*** DATA ***
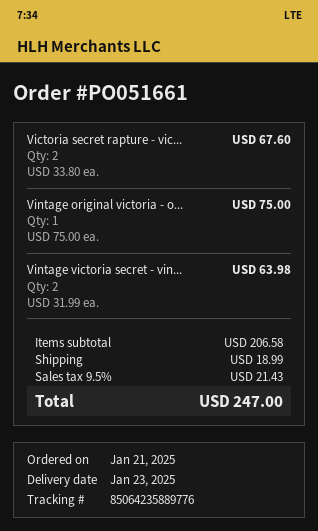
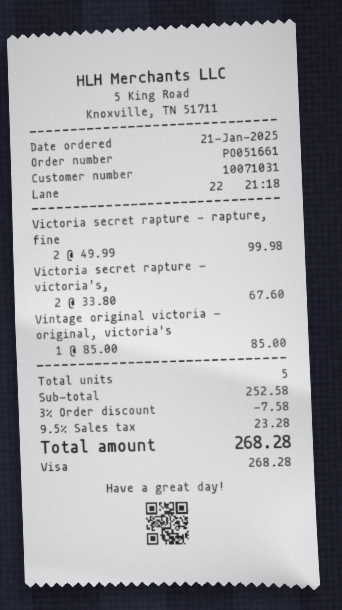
Vintage original victoria - o...: 1 x 75.00 = 75.00 -> 1 x 85.00 = 85.00
Vintage victoria secret - vin...: 2 x 31.99 = 63.98 -> none
Victoria secret rapture - rapture, fine: none -> 2 x 49.99 = 99.98
subtotal: 206.58 -> 252.58
discount: none -> 3% = 7.58
shipping: 18.99 -> none
tax: 9.5% = 21.43 -> 9.5% = 23.28
total: 247.00 -> 268.28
*** End of DATA ***
TASK PROMPT →
Only the lines from the one holding "shipping: 18.99 -> none" through the final line of the entries, both included, should be given again, word for word.

RESPONSE TO THE TASK →
shipping: 18.99 -> none
tax: 9.5% = 21.43 -> 9.5% = 23.28
total: 247.00 -> 268.28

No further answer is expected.